When you created your formula, lm.cars, in was assigned its own environment. This environment stays with the formula unless you explicitly change it. So when you extract the formula with the formula function, the original environment of the model is included.
I don't know if I'm using the correct terminology here, but I think you need to explicitly change the environment for the formula inside your function:
cv.step <- function(linmod,k=10,direction="both"){
response <- linmod$y
dmatrix <- linmod$x
n <- length(response)
datas <- linmod$model
.env <- environment() ## identify the environment of cv.step
## extract the formula in the environment of cv.step
form <- as.formula(linmod$call, env = .env)
## The rest of your function follows
Another problem that can cause this is if one passes a character (string vector) to lm instead of a formula. vectors have no environment, and so when lm converts the character to a formula, it apparently also has no environment instead of being automatically assigned the local environment. If one then uses an object as weights that is not in the data argument data.frame, but is in the local function argument, one gets a not found error. This behavior is not very easy to understand. It is probably a bug.
Here's a minimal reproducible example. This function takes a data.frame, two variable names and a vector of weights to use.
residualizer = function(data, x, y, wtds) {
#the formula to use
f = "x ~ y"
#residualize
resid(lm(formula = f, data = data, weights = wtds))
}
residualizer2 = function(data, x, y, wtds) {
#the formula to use
f = as.formula("x ~ y")
#residualize
resid(lm(formula = f, data = data, weights = wtds))
}
d_example = data.frame(x = rnorm(10), y = rnorm(10))
weightsvar = runif(10)
And test:
> residualizer(data = d_example, x = "x", y = "y", wtds = weightsvar)
Error in eval(expr, envir, enclos) : object 'wtds' not found
> residualizer2(data = d_example, x = "x", y = "y", wtds = weightsvar)
1 2 3 4 5 6 7 8 9 10
0.8986584 -1.1218003 0.6215950 -0.1106144 0.1042559 0.9997725 -1.1634717 0.4540855 -0.4207622 -0.8774290
It is a very subtle bug. If one goes into the function environment with browser, one can see the weights vector just fine, but it somehow is not found in the lm call!

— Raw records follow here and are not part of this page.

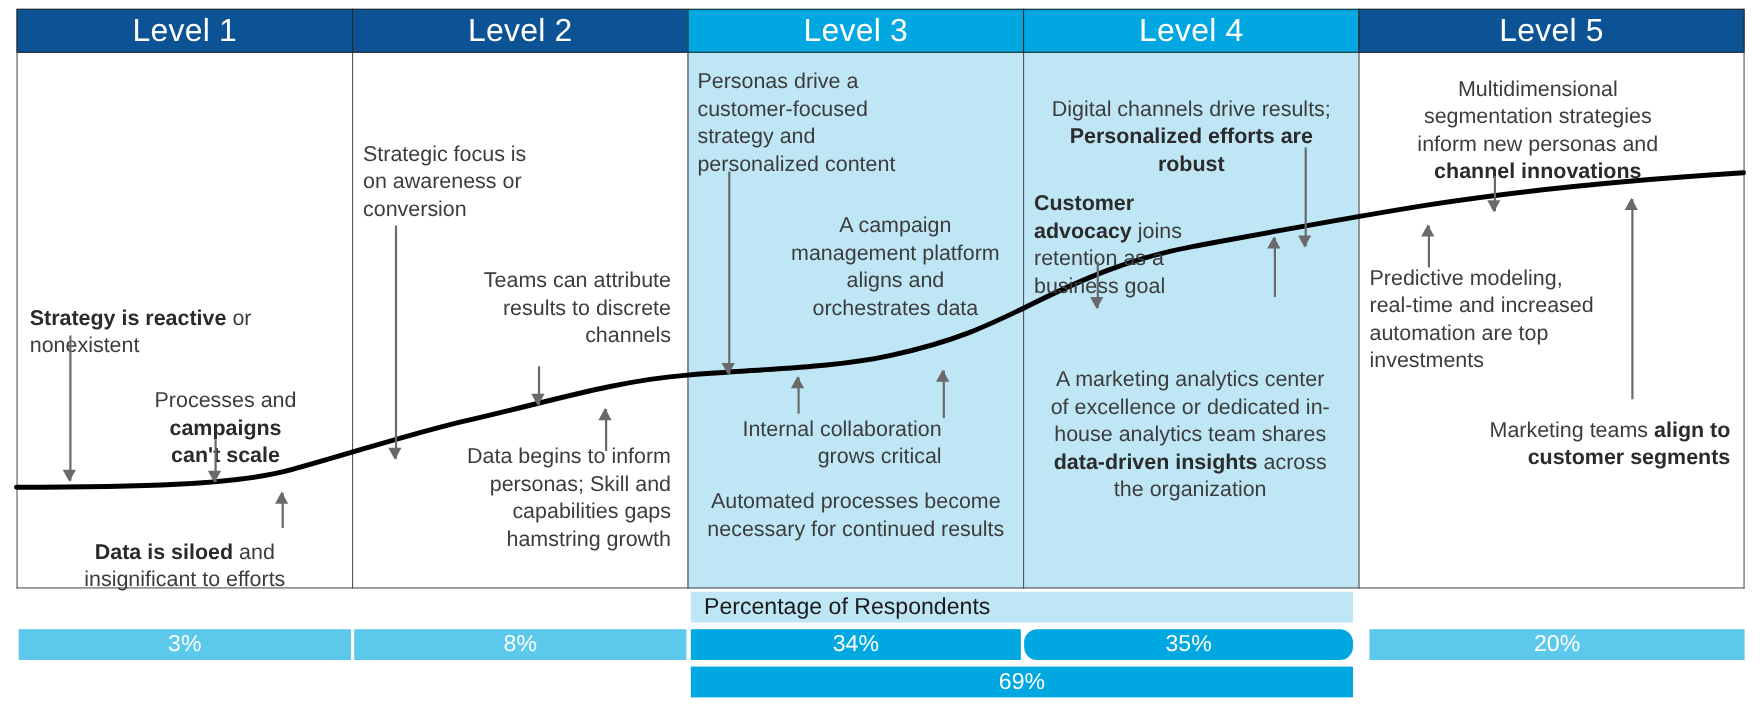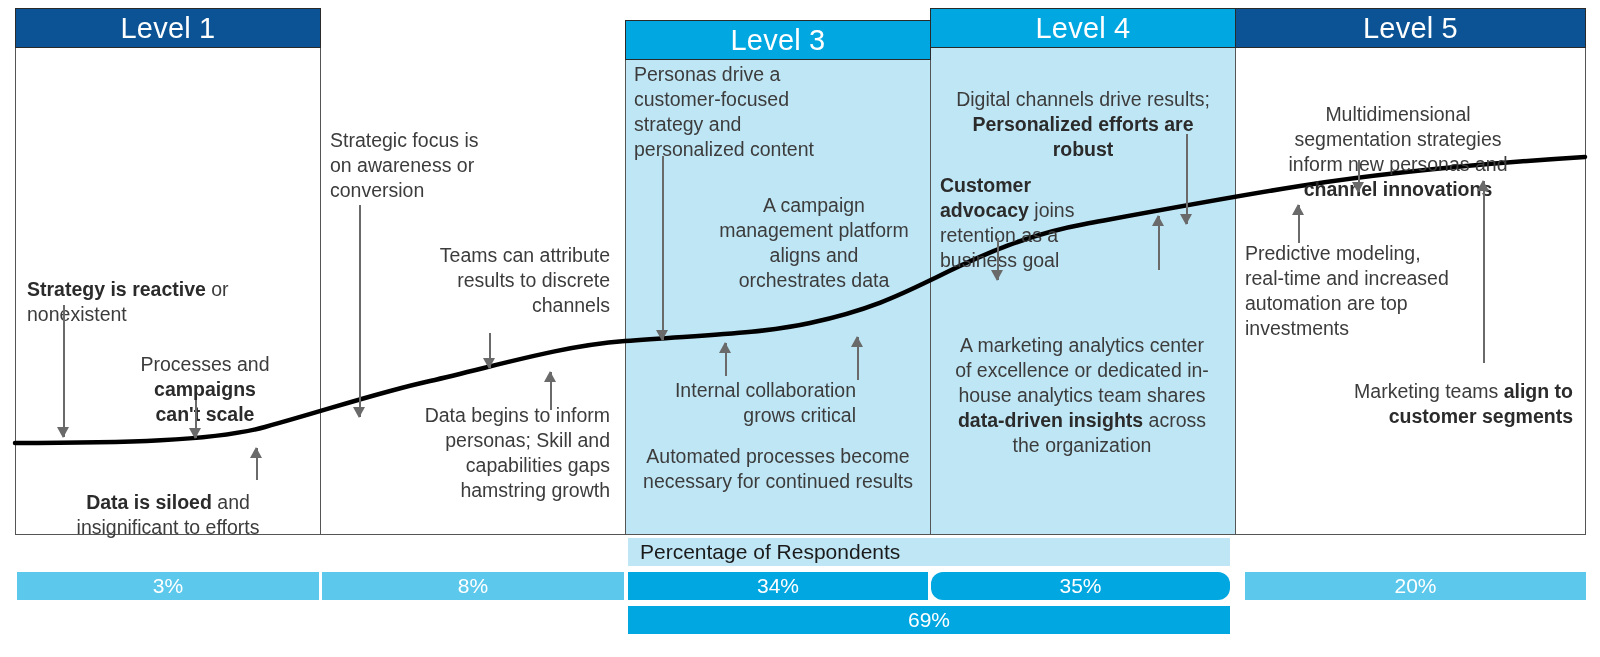"Level 2" div.hdr { html: none -> <div> <span>Level 2</span> </div> }
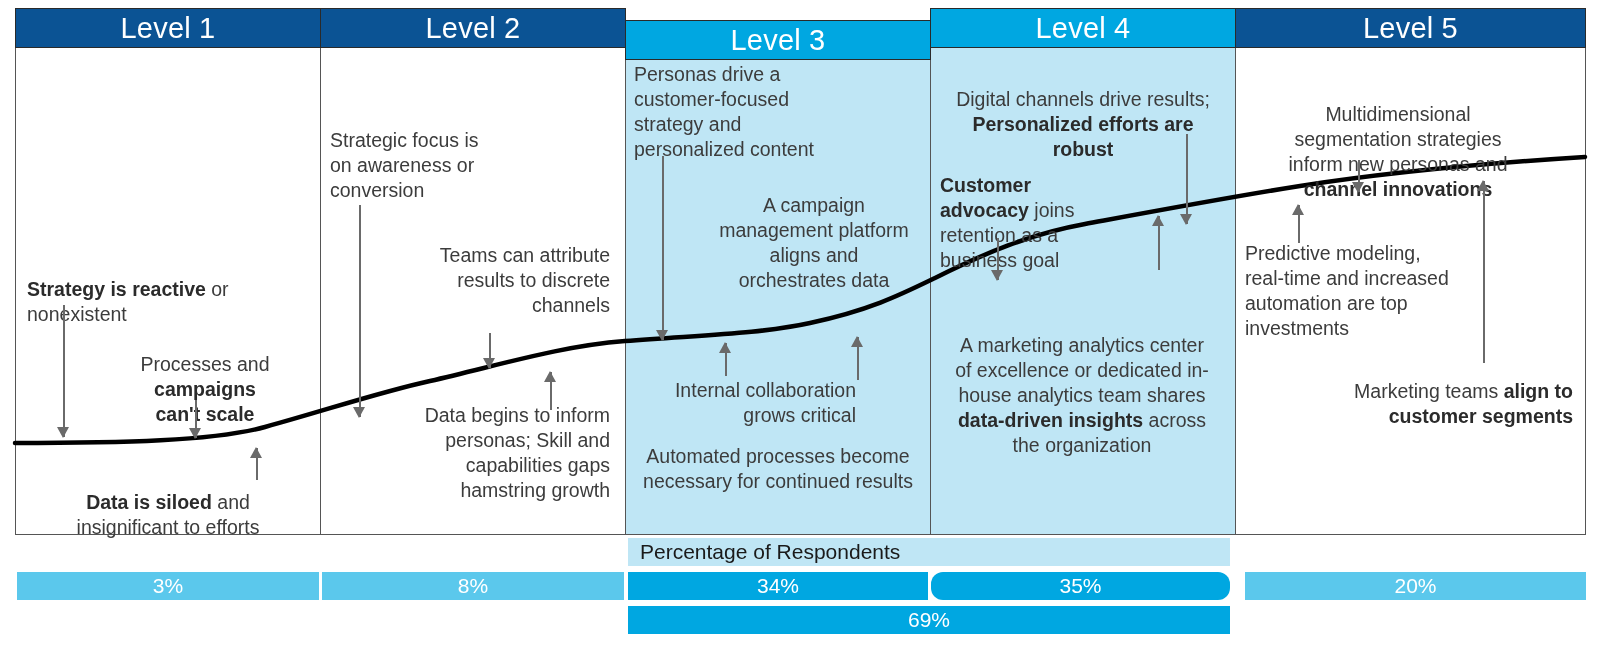"Level 3" div.hdr { margin-top: 12px -> none }
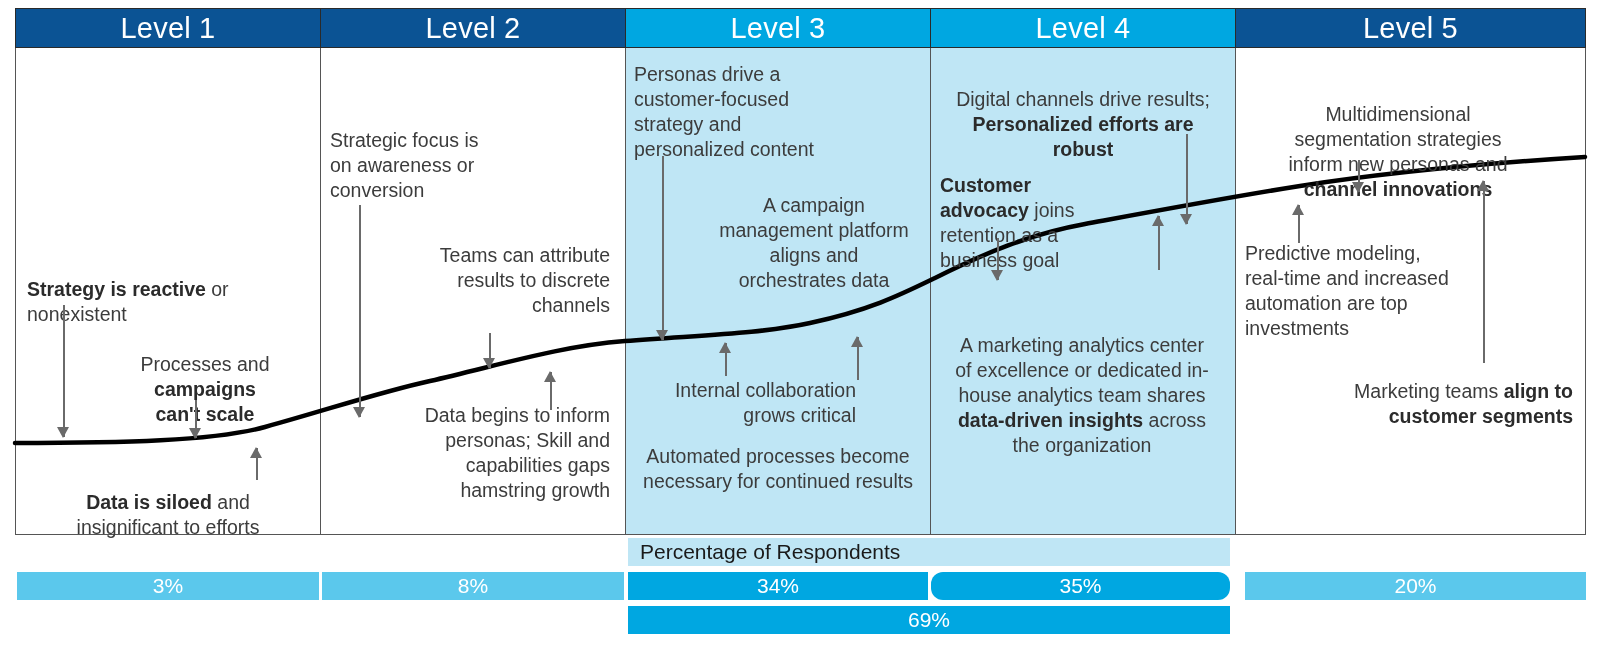"Multidimensional" div.note { top: 77px -> 44px }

The bug becomes even harder to debug if one used the name weights for the weights variable. In this case, since lm can't find the weights object, it defaults to the function weights() from base thus throwing an even stranger error:
Error in model.frame.default(formula = f, data = data, weights = weights, :
invalid type (closure) for variable '(weights)'
Don't ask me how many hours it took me to figure this out.